In the last two decades - after the local cartels in Bad Tölz, Wolfratshausen and Geretsried "went to sleep" after the death or resignation of old union veterans, as Barthel puts it - there was a cross-district association with Miesbach.

"Most of the activities took place there," admits Sepp Parzinger, organizational secretary of the DGB office in Rosenheim.

Barthel adds: "In the end, not much happened here in the district when we were attached to Miesbach."

Nationwide, the DGB currently represents around 6 million employees, almost 800,000 of them in Bavaria, divided into 70 city and district associations.

"There are about 2,500 members organized in the district of Bad Tölz-Wolfratshausen," says Parzinger.

But the members have been running away from the unions for years: In the best of times, around 1990, almost 12 million employees were united under the umbrella of the DGB.

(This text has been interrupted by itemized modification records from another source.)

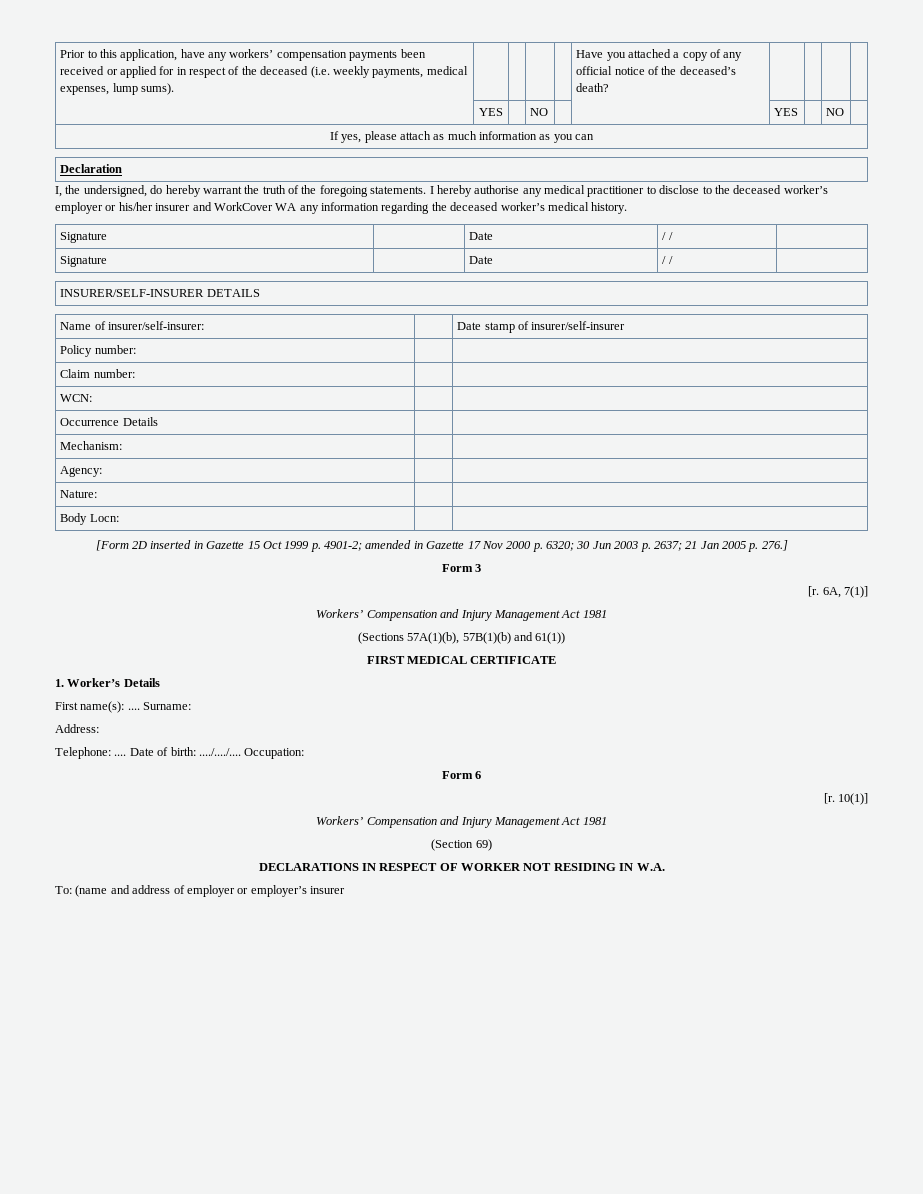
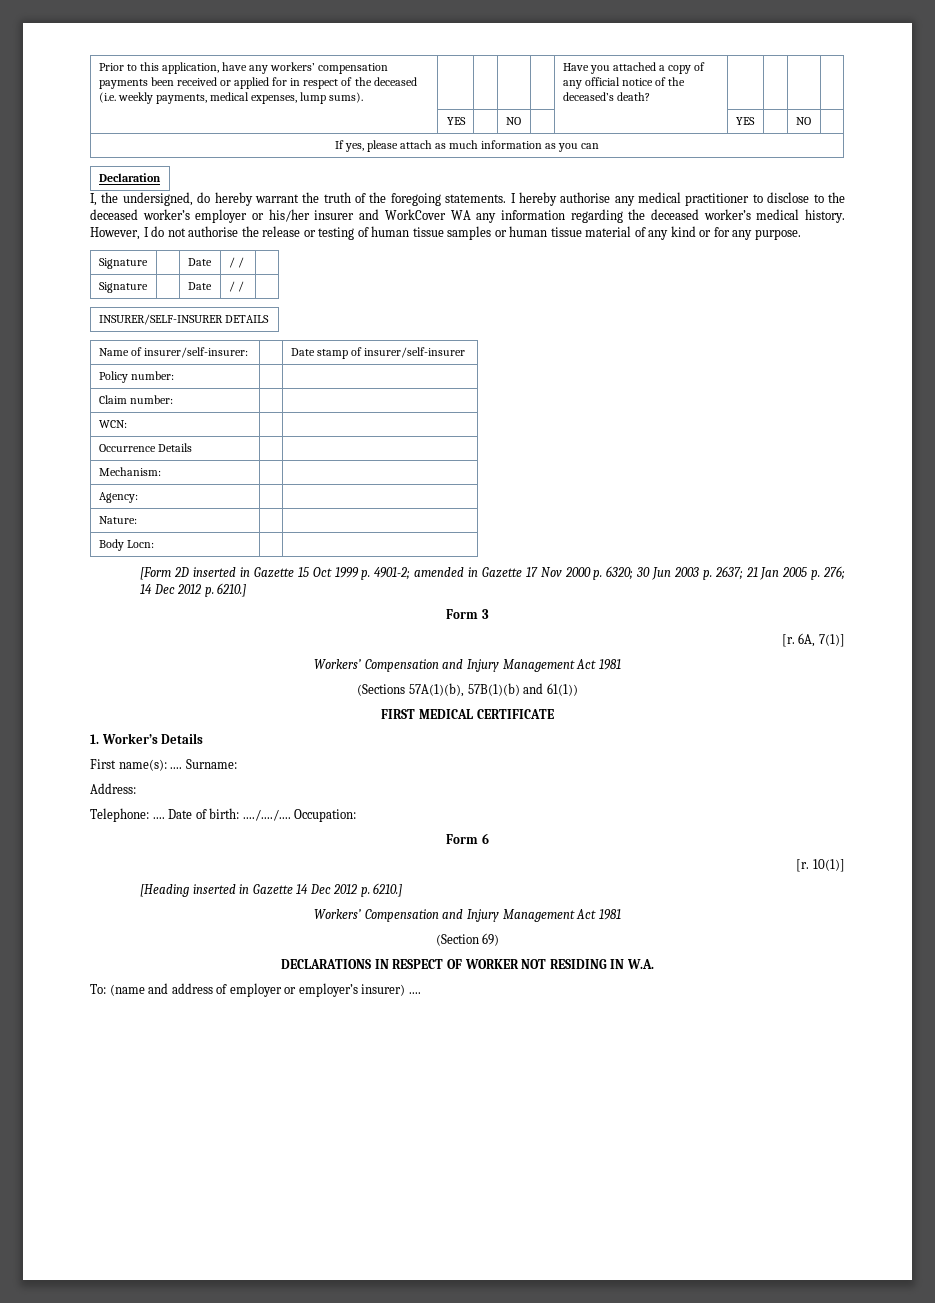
+ However, I do not authorise the release or testing of human tissue samples or human tissue material of any kind or for any purpose.
- [Form 2D inserted in Gazette 15 Oct 1999 p. 4901-2; amended in Gazette 17 Nov 2000 p. 6320; 30 Jun 2003 p. 2637; 21 Jan 2005 p. 276.]
+ [Form 2D inserted in Gazette 15 Oct 1999 p. 4901-2; amended in Gazette 17 Nov 2000 p. 6320; 30 Jun 2003 p. 2637; 21 Jan 2005 p. 276; 14 Dec 2012 p. 6210.]
+ [Heading inserted in Gazette 14 Dec 2012 p. 6210.]
- To: (name and address of employer or employer’s insurer
+ To: (name and address of employer or employer’s insurer) ....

Barthel explains the decline in members using examples.

“We used to have large companies like Moralt in Bad Tölz, Dorst in Kochel or the large industrial companies in Geretsried and Wolfratshausen with several hundred workers, most of whom were organized.

That offered a certain basic structure.” The Deutsche Bundespost was also an “anchor point for the trade unions”, according to the 66-year-old.

This picture has changed through rationalizations,

With the founding of the district association, you want to set a counterpoint, says Chairman Novak.

The 40-year-old comes from Ried near Kochel, did not live in the district for a while and, after moving back here, found "no connection to the union", of which he has been a member for 20 years.

In Novak, the idea of ​​setting something up here grew.

After an exchange of ideas with Parzinger and Barthel, he ran into open doors: “The encouragement at the founding meeting was good.

Six of the eight unions were there.” The Miesbach colleagues did not see the step as an affront either – on the contrary: “They think it’s great,” says Novak happily.

"All in all we are in good spirits."

The new district association wants to be "open to all members who want to contribute their ideas and experiences," says the chairman.

However, the 40-year-old also wants to appeal to the younger generation.

"The local trade union should once again have an image that young people say: 'Hey, if I want to do something against injustice or inequality, then my first step is to join the trade union.'

Because that's how I got into it 20 years ago." According to Novak, the focus of the work will be "a mix of company politics, classic politics such as minimum wage, supply chain law, financing of the health care system".

The district boss also makes it clear that social policy is also a DGB topic.

That is due to the history.

“The unions have been fighting right-wing extremism since the 1920s.

Read the latest news from Geretsried here.